(Structured diff data)
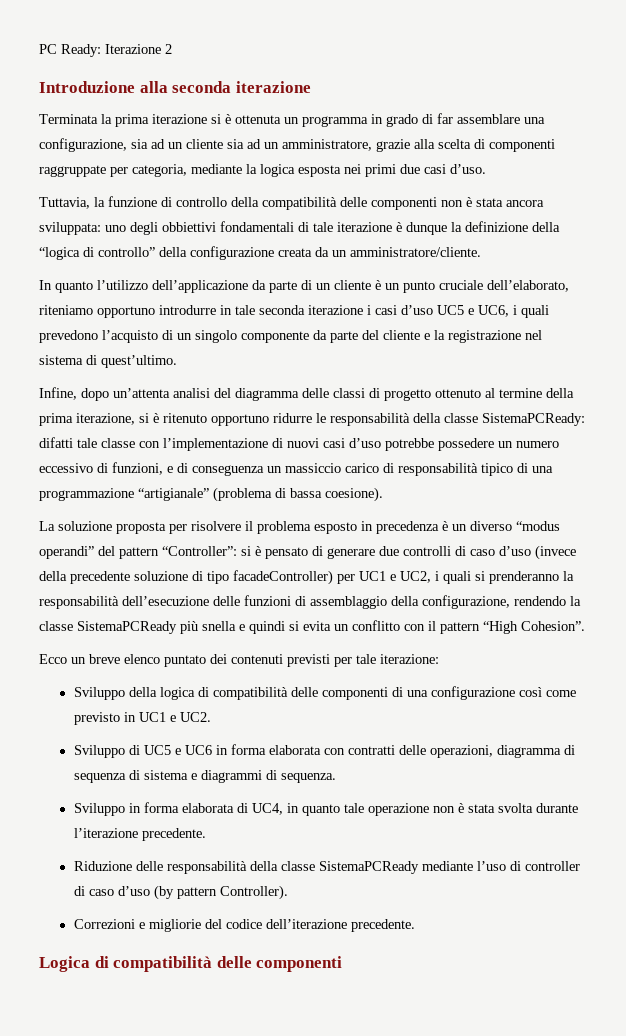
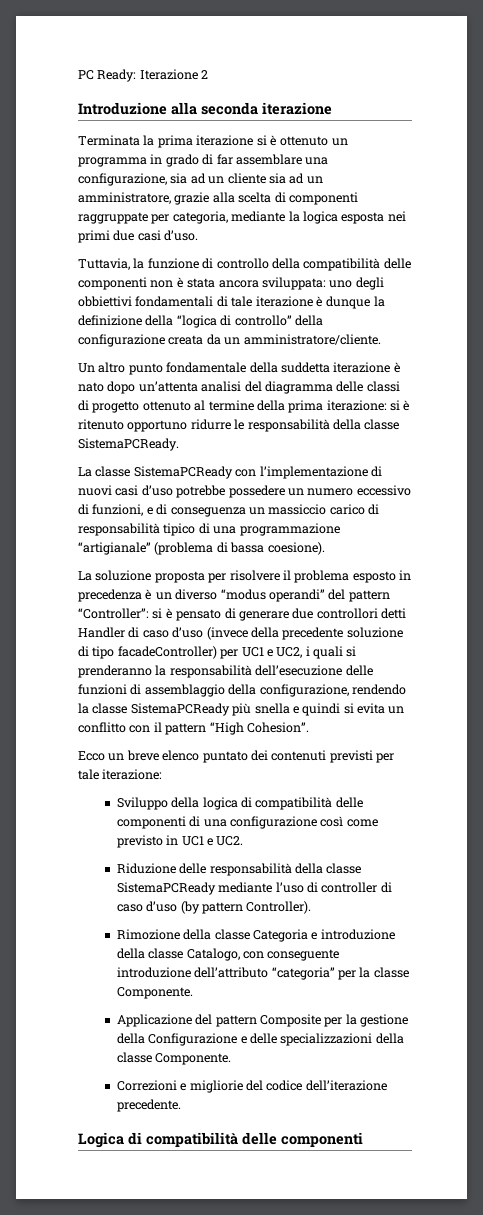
- Terminata la prima iterazione si è ottenuta un programma in grado di far assemblare una configurazione, sia ad un cliente sia ad un amministratore, grazie alla scelta di componenti raggruppate per categoria, mediante la logica esposta nei primi due casi d’uso.
+ Terminata la prima iterazione si è ottenuto un programma in grado di far assemblare una configurazione, sia ad un cliente sia ad un amministratore, grazie alla scelta di componenti raggruppate per categoria, mediante la logica esposta nei primi due casi d’uso.
- In quanto l’utilizzo dell’applicazione da parte di un cliente è un punto cruciale dell’elaborato, riteniamo opportuno introdurre in tale seconda iterazione i casi d’uso UC5 e UC6, i quali prevedono l’acquisto di un singolo componente da parte del cliente e la registrazione nel sistema di quest’ultimo.
- Infine, dopo un’attenta analisi del diagramma delle classi di progetto ottenuto al termine della prima iterazione, si è ritenuto opportuno ridurre le responsabilità della classe SistemaPCReady: difatti tale classe con l’implementazione di nuovi casi d’uso potrebbe possedere un numero eccessivo di funzioni, e di conseguenza un massiccio carico di responsabilità tipico di una programmazione “artigianale” (problema di bassa coesione).
+ Un altro punto fondamentale della suddetta iterazione è nato dopo un’attenta analisi del diagramma delle classi di progetto ottenuto al termine della prima iterazione: si è ritenuto opportuno ridurre le responsabilità della classe SistemaPCReady.
+ La classe SistemaPCReady con l’implementazione di nuovi casi d’uso potrebbe possedere un numero eccessivo di funzioni, e di conseguenza un massiccio carico di responsabilità tipico di una programmazione “artigianale” (problema di bassa coesione).
- si è pensato di generare due controlli di caso d’uso (invece della precedente soluzione di tipo facadeController) per UC1 e UC2, i quali si prenderanno la responsabilità dell’esecuzione delle funzioni di assemblaggio della configurazione, rendendo la classe SistemaPCReady più snella e quindi si evita un conflitto con il pattern “High Cohesion”.
+ si è pensato di generare due controllori detti Handler di caso d’uso (invece della precedente soluzione di tipo facadeController) per UC1 e UC2, i quali si prenderanno la responsabilità dell’esecuzione delle funzioni di assemblaggio della configurazione, rendendo la classe SistemaPCReady più snella e quindi si evita un conflitto con il pattern “High Cohesion”.
- Sviluppo di UC5 e UC6 in forma elaborata con contratti delle operazioni, diagramma di sequenza di sistema e diagrammi di sequenza.
- Sviluppo in forma elaborata di UC4, in quanto tale operazione non è stata svolta durante l’iterazione precedente.
+ Rimozione della classe Categoria e introduzione della classe Catalogo, con conseguente introduzione dell’attributo “categoria” per la classe Componente.
+ Applicazione del pattern Composite per la gestione della Configurazione e delle specializzazioni della classe Componente.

Task brief
Go through the records and repeat each one exactly, skipping anything that is a picture.

Exercise result
- Terminata la prima iterazione si è ottenuta un programma in grado di far assemblare una configurazione, sia ad un cliente sia ad un amministratore, grazie alla scelta di componenti raggruppate per categoria, mediante la logica esposta nei primi due casi d’uso.
+ Terminata la prima iterazione si è ottenuto un programma in grado di far assemblare una configurazione, sia ad un cliente sia ad un amministratore, grazie alla scelta di componenti raggruppate per categoria, mediante la logica esposta nei primi due casi d’uso.
- In quanto l’utilizzo dell’applicazione da parte di un cliente è un punto cruciale dell’elaborato, riteniamo opportuno introdurre in tale seconda iterazione i casi d’uso UC5 e UC6, i quali prevedono l’acquisto di un singolo componente da parte del cliente e la registrazione nel sistema di quest’ultimo.
- Infine, dopo un’attenta analisi del diagramma delle classi di progetto ottenuto al termine della prima iterazione, si è ritenuto opportuno ridurre le responsabilità della classe SistemaPCReady: difatti tale classe con l’implementazione di nuovi casi d’uso potrebbe possedere un numero eccessivo di funzioni, e di conseguenza un massiccio carico di responsabilità tipico di una programmazione “artigianale” (problema di bassa coesione).
+ Un altro punto fondamentale della suddetta iterazione è nato dopo un’attenta analisi del diagramma delle classi di progetto ottenuto al termine della prima iterazione: si è ritenuto opportuno ridurre le responsabilità della classe SistemaPCReady.
+ La classe SistemaPCReady con l’implementazione di nuovi casi d’uso potrebbe possedere un numero eccessivo di funzioni, e di conseguenza un massiccio carico di responsabilità tipico di una programmazione “artigianale” (problema di bassa coesione).
- si è pensato di generare due controlli di caso d’uso (invece della precedente soluzione di tipo facadeController) per UC1 e UC2, i quali si prenderanno la responsabilità dell’esecuzione delle funzioni di assemblaggio della configurazione, rendendo la classe SistemaPCReady più snella e quindi si evita un conflitto con il pattern “High Cohesion”.
+ si è pensato di generare due controllori detti Handler di caso d’uso (invece della precedente soluzione di tipo facadeController) per UC1 e UC2, i quali si prenderanno la responsabilità dell’esecuzione delle funzioni di assemblaggio della configurazione, rendendo la classe SistemaPCReady più snella e quindi si evita un conflitto con il pattern “High Cohesion”.
- Sviluppo di UC5 e UC6 in forma elaborata con contratti delle operazioni, diagramma di sequenza di sistema e diagrammi di sequenza.
- Sviluppo in forma elaborata di UC4, in quanto tale operazione non è stata svolta durante l’iterazione precedente.
+ Rimozione della classe Categoria e introduzione della classe Catalogo, con conseguente introduzione dell’attributo “categoria” per la classe Componente.
+ Applicazione del pattern Composite per la gestione della Configurazione e delle specializzazioni della classe Componente.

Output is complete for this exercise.